(Dataset items)
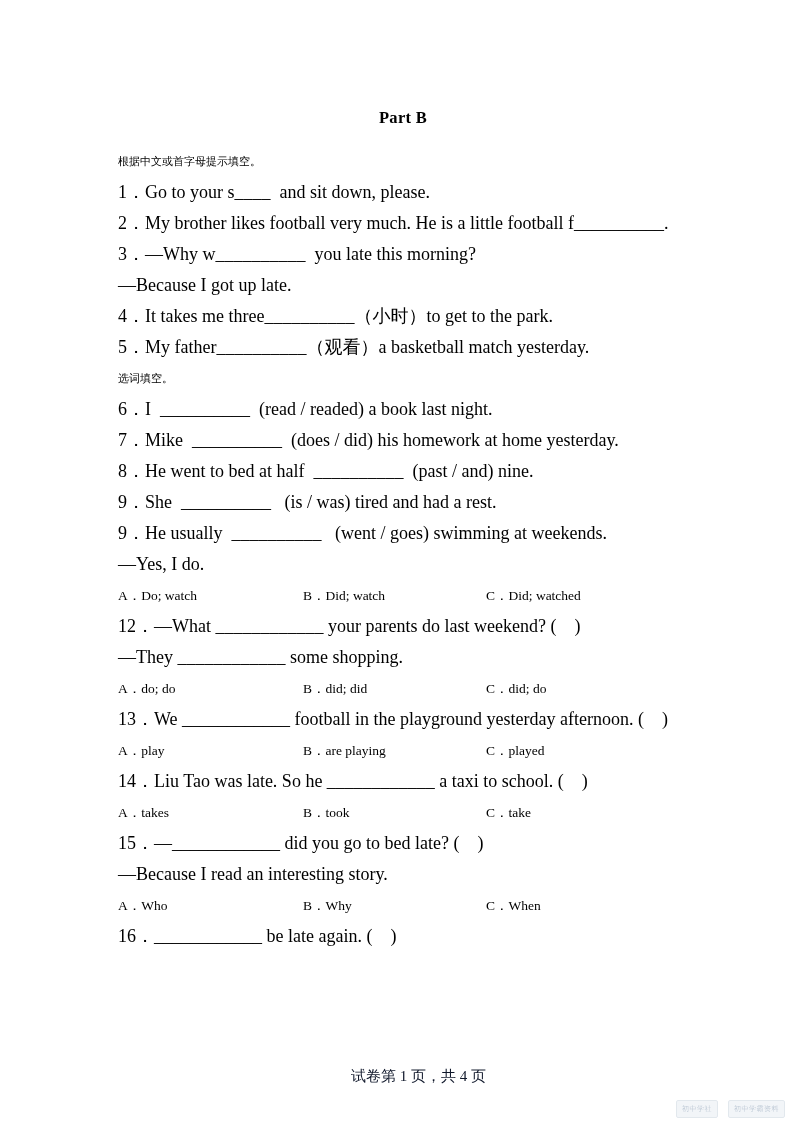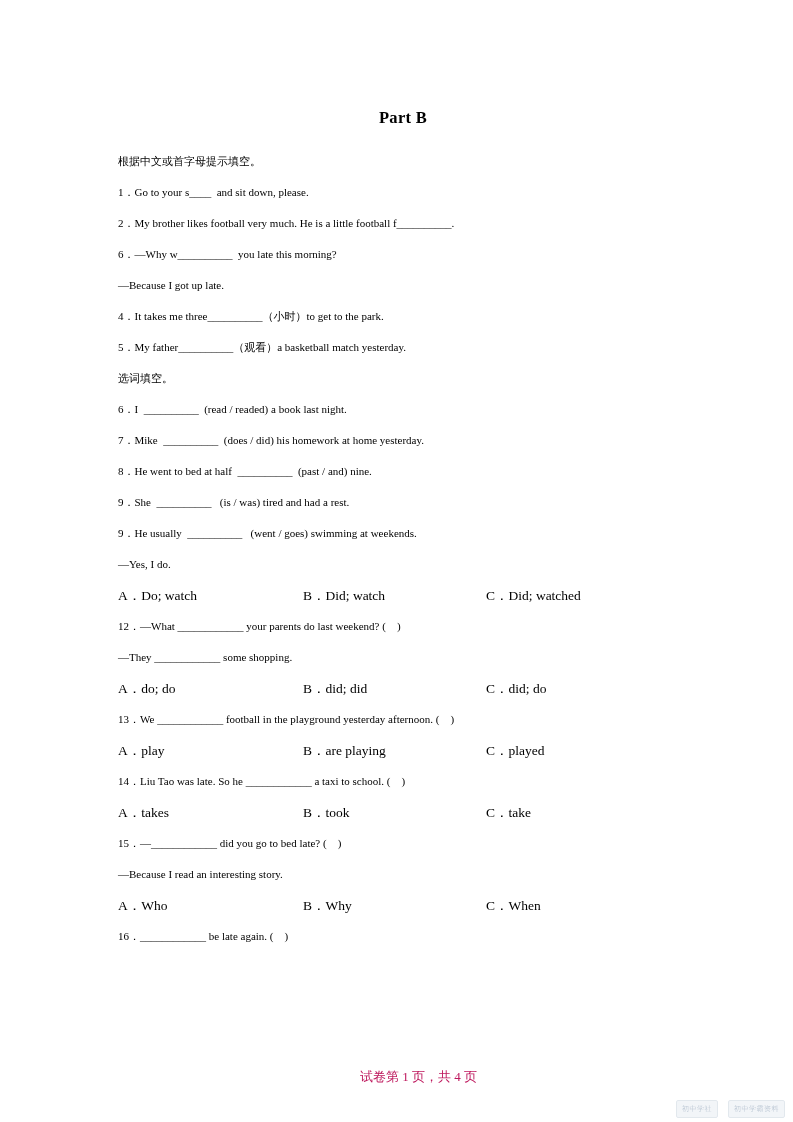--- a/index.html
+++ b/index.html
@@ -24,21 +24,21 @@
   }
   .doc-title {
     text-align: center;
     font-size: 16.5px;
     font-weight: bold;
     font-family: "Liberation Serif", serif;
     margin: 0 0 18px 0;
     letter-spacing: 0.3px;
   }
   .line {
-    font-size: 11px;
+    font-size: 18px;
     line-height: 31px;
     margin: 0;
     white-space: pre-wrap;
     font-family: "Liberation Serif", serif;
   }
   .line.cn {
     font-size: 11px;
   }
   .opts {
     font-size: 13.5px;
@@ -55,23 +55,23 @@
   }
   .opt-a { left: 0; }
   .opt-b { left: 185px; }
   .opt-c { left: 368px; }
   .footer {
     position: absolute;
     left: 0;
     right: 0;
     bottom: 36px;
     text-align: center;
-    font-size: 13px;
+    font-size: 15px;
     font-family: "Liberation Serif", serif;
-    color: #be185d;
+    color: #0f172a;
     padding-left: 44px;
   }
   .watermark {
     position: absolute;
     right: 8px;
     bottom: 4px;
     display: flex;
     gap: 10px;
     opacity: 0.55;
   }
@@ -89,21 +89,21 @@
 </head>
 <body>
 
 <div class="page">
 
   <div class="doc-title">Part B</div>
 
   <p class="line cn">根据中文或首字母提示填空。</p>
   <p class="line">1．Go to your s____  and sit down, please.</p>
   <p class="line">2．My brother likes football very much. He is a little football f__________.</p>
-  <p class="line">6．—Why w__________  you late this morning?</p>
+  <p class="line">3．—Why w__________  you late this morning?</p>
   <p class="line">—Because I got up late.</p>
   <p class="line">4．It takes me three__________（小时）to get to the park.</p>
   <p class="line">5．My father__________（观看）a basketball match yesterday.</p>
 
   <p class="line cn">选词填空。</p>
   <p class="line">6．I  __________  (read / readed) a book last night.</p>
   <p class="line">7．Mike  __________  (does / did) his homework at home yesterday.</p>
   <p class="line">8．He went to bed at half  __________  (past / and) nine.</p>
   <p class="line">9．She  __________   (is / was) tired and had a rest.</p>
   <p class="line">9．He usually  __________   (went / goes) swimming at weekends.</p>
...
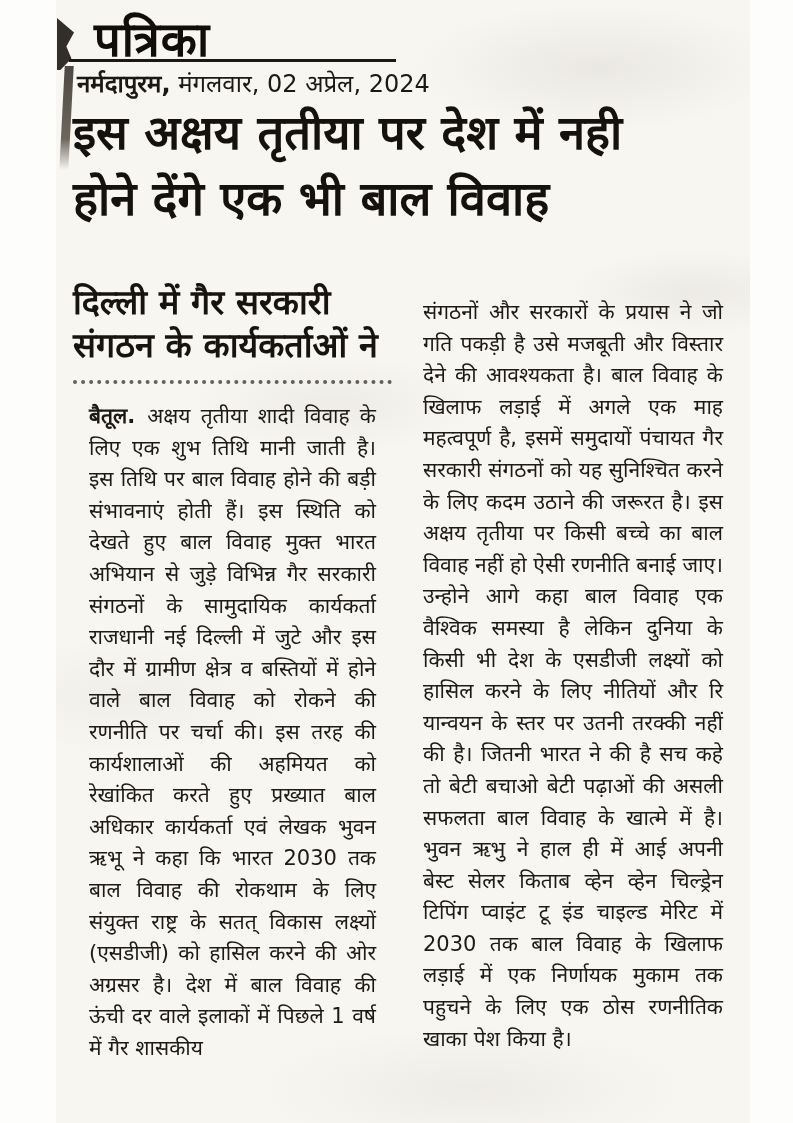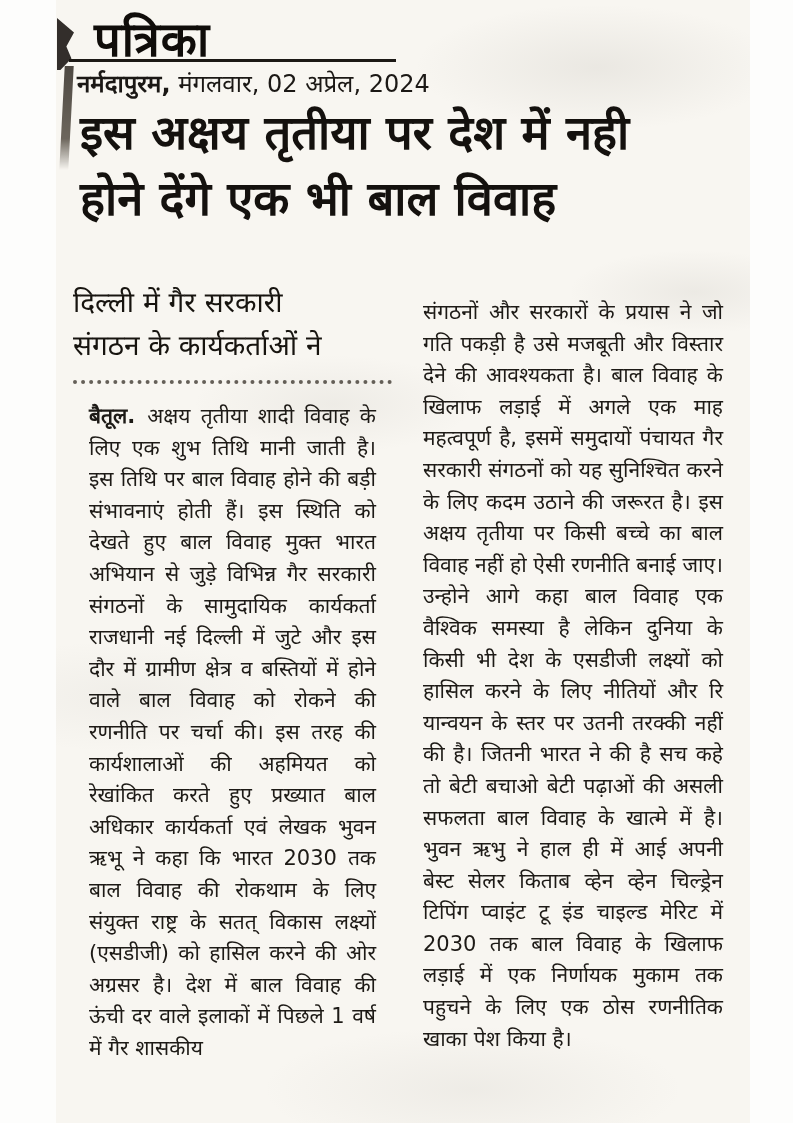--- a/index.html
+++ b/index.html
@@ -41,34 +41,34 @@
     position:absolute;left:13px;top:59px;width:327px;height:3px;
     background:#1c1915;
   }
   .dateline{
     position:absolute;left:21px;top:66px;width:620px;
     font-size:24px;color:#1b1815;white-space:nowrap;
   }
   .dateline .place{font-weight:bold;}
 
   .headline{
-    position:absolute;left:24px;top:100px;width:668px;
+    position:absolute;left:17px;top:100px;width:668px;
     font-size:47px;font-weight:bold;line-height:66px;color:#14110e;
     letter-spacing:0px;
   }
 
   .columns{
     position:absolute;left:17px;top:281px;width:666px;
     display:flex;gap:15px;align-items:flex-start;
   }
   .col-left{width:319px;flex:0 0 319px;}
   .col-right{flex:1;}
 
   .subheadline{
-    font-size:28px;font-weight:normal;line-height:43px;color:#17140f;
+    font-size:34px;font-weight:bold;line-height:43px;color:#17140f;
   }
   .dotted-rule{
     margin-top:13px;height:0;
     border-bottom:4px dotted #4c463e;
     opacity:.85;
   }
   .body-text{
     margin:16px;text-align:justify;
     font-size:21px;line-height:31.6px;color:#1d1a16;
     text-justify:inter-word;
==
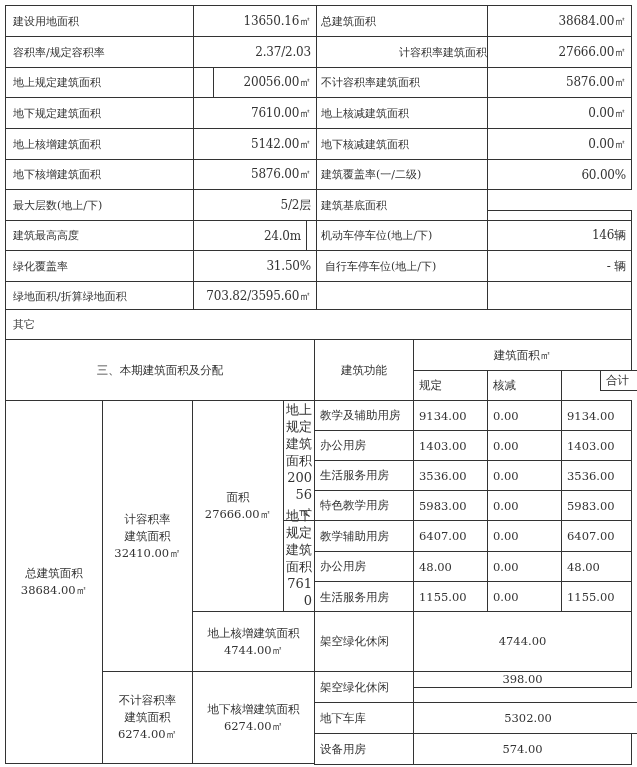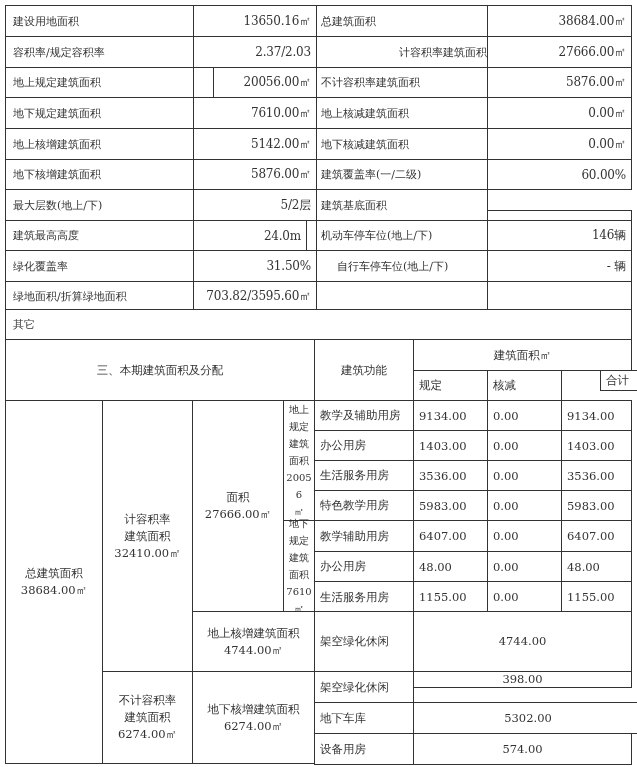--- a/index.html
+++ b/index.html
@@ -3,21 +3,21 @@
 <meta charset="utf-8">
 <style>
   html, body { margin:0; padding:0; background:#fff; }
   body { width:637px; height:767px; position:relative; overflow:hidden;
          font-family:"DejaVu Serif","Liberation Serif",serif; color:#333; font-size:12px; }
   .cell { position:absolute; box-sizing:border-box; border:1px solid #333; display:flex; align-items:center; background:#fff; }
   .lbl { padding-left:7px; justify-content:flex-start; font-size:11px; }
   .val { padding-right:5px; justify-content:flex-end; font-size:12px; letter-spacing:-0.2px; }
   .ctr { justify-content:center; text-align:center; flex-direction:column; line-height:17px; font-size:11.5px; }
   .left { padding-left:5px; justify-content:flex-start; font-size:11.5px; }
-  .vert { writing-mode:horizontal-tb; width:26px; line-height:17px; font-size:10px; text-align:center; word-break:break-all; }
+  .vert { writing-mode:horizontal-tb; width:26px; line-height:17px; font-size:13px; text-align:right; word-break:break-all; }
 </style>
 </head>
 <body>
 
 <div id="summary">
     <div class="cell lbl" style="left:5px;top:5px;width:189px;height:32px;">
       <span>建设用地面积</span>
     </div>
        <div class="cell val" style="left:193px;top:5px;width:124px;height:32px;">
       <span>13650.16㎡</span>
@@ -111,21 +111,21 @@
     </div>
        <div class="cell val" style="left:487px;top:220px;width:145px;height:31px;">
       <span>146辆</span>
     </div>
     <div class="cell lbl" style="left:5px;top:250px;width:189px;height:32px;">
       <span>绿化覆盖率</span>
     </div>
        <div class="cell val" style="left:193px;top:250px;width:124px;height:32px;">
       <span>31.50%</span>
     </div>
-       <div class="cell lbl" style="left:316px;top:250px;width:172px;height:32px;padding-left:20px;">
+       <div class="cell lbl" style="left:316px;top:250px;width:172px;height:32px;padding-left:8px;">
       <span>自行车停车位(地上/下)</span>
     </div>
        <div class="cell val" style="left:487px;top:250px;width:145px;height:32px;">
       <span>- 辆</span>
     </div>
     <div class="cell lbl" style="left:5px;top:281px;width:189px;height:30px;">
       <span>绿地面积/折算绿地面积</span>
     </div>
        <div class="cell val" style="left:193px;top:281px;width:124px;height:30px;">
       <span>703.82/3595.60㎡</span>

WHAT YOU WILL DO: Report the number of lines above containing the string "mode" as your sole answer.

WRITTEN ANSWER: 2